Dove soap came out with a viral-ad named ‘Evolution’. It showed how a simple face through make-up, special effects and proper lightening could be transformed into that of a supermodel. It went on to show how Dove stood for real women and real beauty. The film became a craze and was viewed more than 1.7 million times on YouTube, not to mention the immense coverage it got on myriad talk shows, newspapers and magazines. Time and again companies have been using viral marketing to create a buzz around their products. Through ‘hot linking’ a viral message at the bottom of every e-mail saying ‘sign up for your free Hotmail account’, Hotmail grew its subscriber base to over 12 million subscribers in 18 months – the fastest by a company in history!

Word-of-mouth seems to be the new media to advertise. Not surprising that we find a lot of companies actively involved in social-networking sites like Facebook and Orkut, attracting young consumers by befriending them. Capital Times, the daily newspaper of Madison, has become paperless, in that it’s available only on the web. Many more are going to go the same way. Circulation is falling, ad revenues are nose-diving, classified ads – once a profit centre – have lost out to web sites like Craigslist.
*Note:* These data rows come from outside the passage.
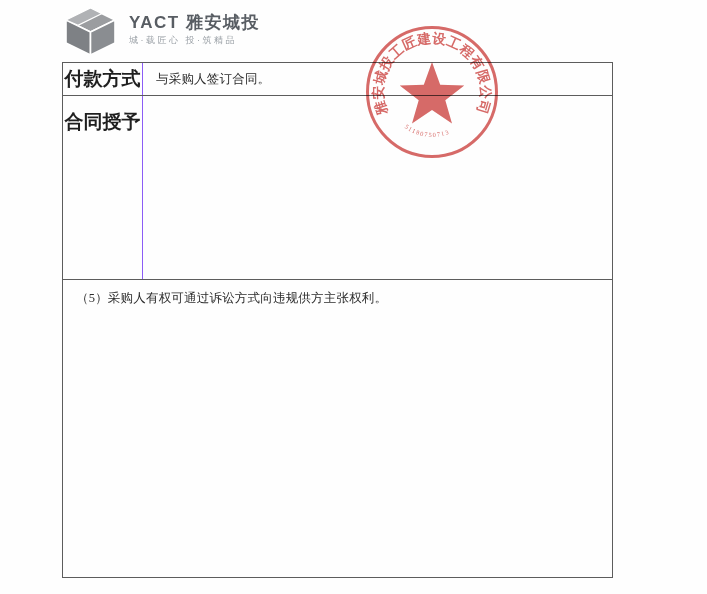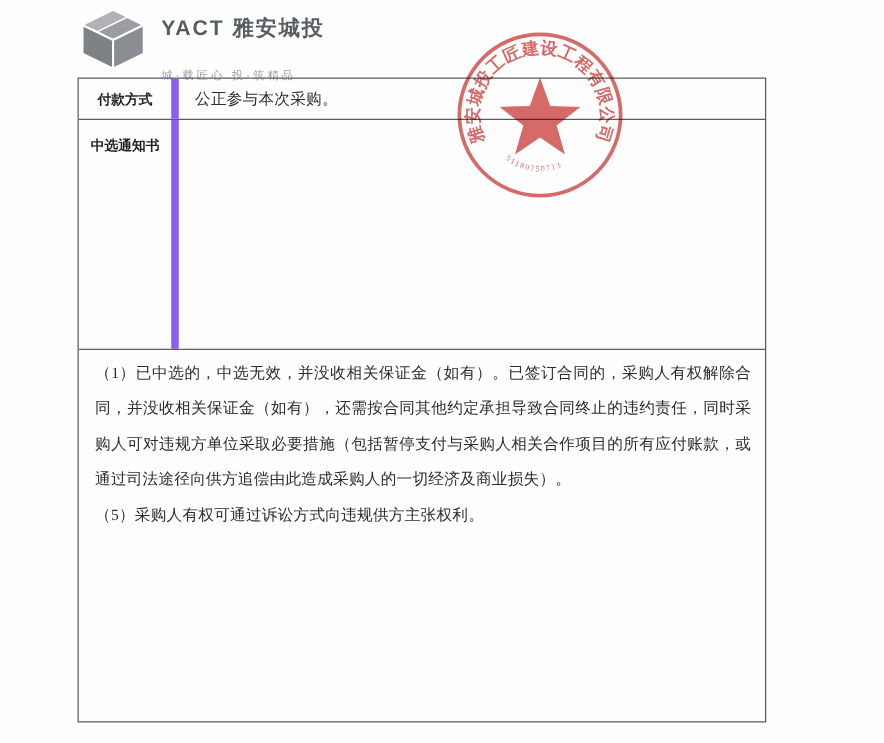--- a/index.html
+++ b/index.html
@@ -16,7 +16,7 @@
   .cube-icon{display:block;}
   .logo-text{margin-left:10px;padding-top:6px;font-family:"Liberation Sans","DejaVu Sans",sans-serif;}
   .brand{font-size:17px;font-weight:bold;color:#585d63;letter-spacing:1.5px;white-space:nowrap;}
-  .tagline{margin-top:20px;font-size:9px;color:#9aa0a6;letter-spacing:2.5px;white-space:nowrap;}
+  .tagline{margin-top:0;font-size:9px;color:#9aa0a6;letter-spacing:2.5px;white-space:nowrap;}
   
   .doc-table{
     position:absolute;left:62px;top:62px;width:551px;

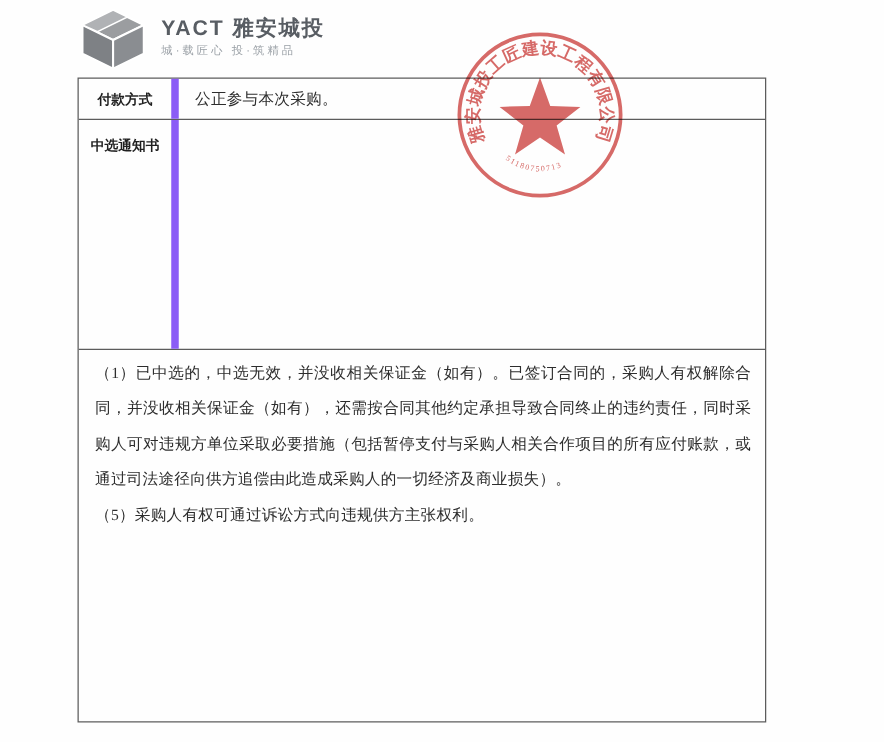--- a/index.html
+++ b/index.html
@@ -28,9 +28,9 @@
   .t-row:last-child{border-bottom:none;}
   .label-cell{
     width:80px;flex:0 0 80px;
-    border-right:6px solid #8b5cf6;
+    border-right:1px solid #8b5cf6;
     display:flex;align-items:center;justify-content:center;
-    font-weight:bold;font-size:11px;color:#1f1f1f;
+    font-weight:bold;font-size:19px;color:#1f1f1f;
     box-sizing:border-box;
   }
   .label-top{align-items:flex-start;padding-top:13px;}

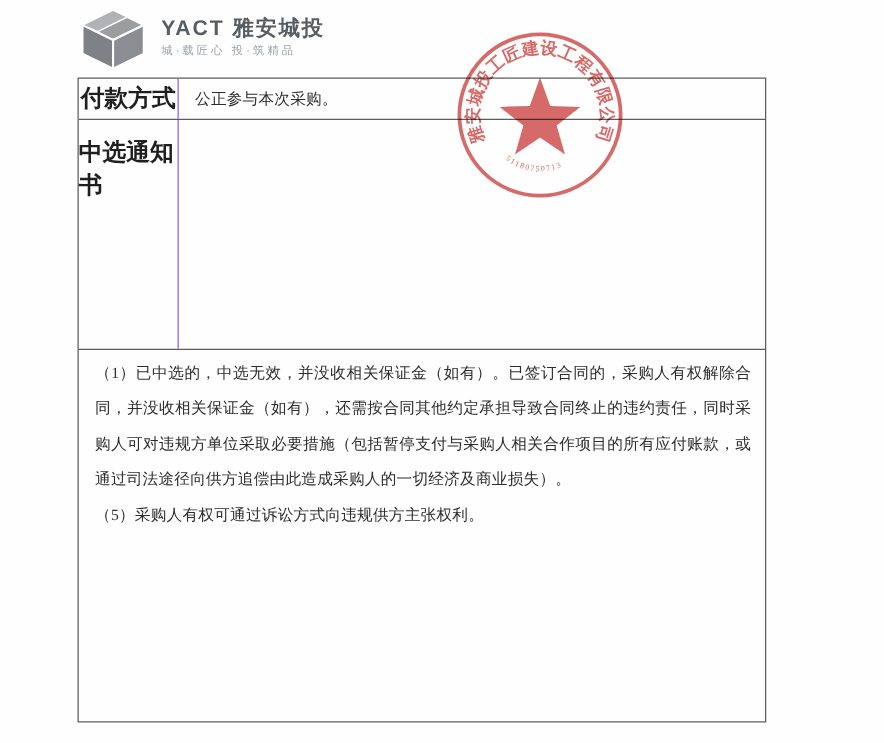--- a/index.html
+++ b/index.html
@@ -83,7 +83,7 @@
     <div class="t-row row-payment">
       <div class="label-cell">付款方式</div>
       <div class="content-cell">
-        <p>公正参与本次采购。</p>
+        <p>与采购人签订合同。</p>
       </div>
     </div>
 

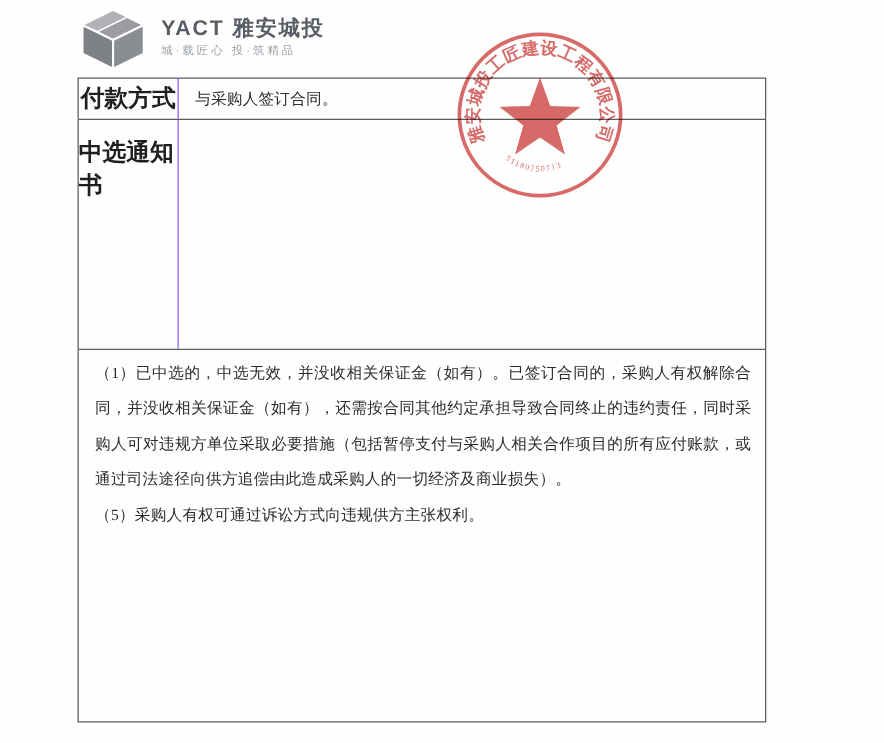--- a/index.html
+++ b/index.html
@@ -88,7 +88,7 @@
     </div>
 
     <div class="t-row row-award">
-      <div class="label-cell label-top">中选通知书</div>
+      <div class="label-cell label-top">合同授予</div>
     </div>
 
     <div class="t-row row-integrity">

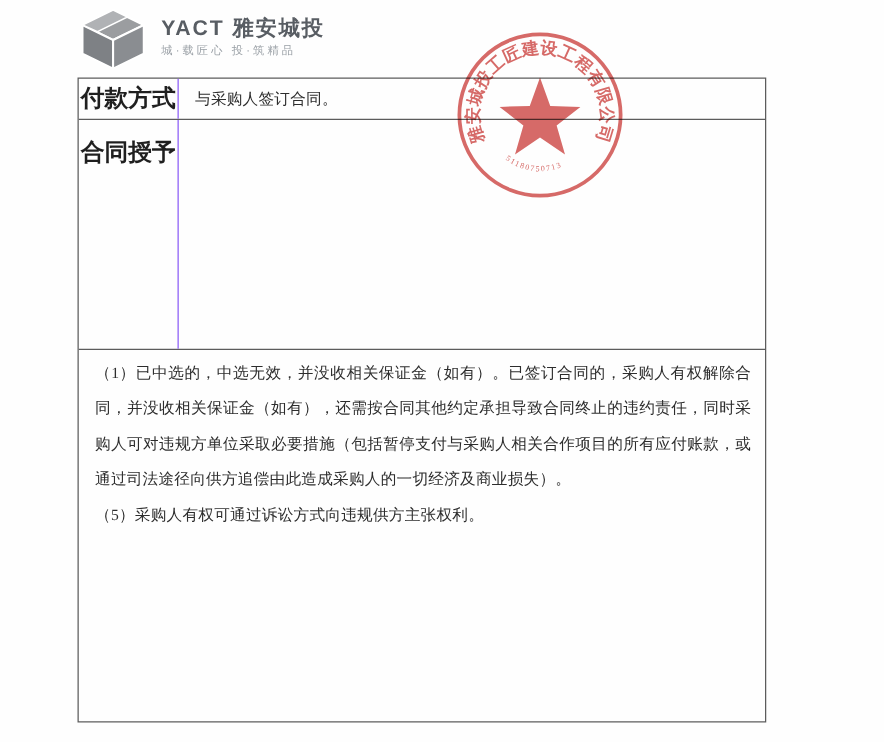--- a/index.html
+++ b/index.html
@@ -93,7 +93,6 @@
 
     <div class="t-row row-integrity">
       <div class="content-cell">
-        <p>（1）已中选的，中选无效，并没收相关保证金（如有）。已签订合同的，采购人有权解除合同，并没收相关保证金（如有），还需按合同其他约定承担导致合同终止的违约责任，同时采购人可对违规方单位采取必要措施（包括暂停支付与采购人相关合作项目的所有应付账款，或通过司法途径向供方追偿由此造成采购人的一切经济及商业损失）。</p>
         <p>（5）采购人有权可通过诉讼方式向违规供方主张权利。</p>
       </div>
     </div>

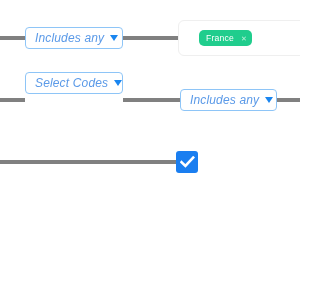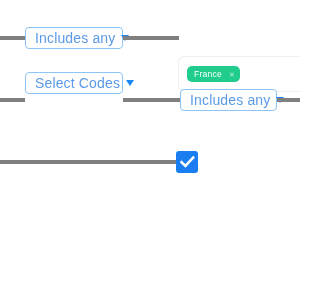--- a/index.html
+++ b/index.html
@@ -43,11 +43,12 @@
     padding: 0 7px 0 9px;
   }
   .dropdown .dd-label {
-    font-size: 14px;
+    font-size: 12px;
     color: #5b9ae8;
     letter-spacing: 0.15px;
     white-space: nowrap;
     line-height: 1;
+    font-style: italic;
   }
   .caret {
     width: 0;

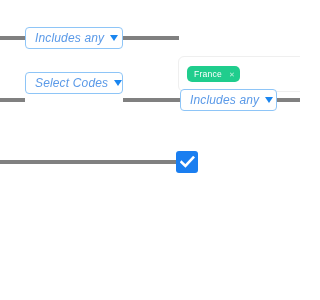--- a/index.html
+++ b/index.html
@@ -69,8 +69,7 @@
     border-radius: 6px;
     display: flex;
     align-items: center;
-    padding-left: 8px;
-    margin-top: 36px;
+    padding-left: 20px;
   }
   .tag {
     display: inline-flex;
The future is virtual.

Finally, an advertisement’s main jobs is not to be creative and interesting. Its final aim is to sell the product. It is ‘salesmanship-in-print’. As Ogilvy said “When I write an advertisement, I don’t want you to tell me that you find it creative. I want you to find it so interesting that you buy the product.” If that’s the goal in mind then advertising is a powerful tool to build a brand, help it beat competition and win market share. No company can be a leader without a strong commitment to advertising. As S.H. Britt said, “Doing business without advertising is like winking at a girl in the dark. You know what you are doing. But nobody else does.” So, get those creative juices flowing and dish out some great ads. Its time to stop winking in the dark.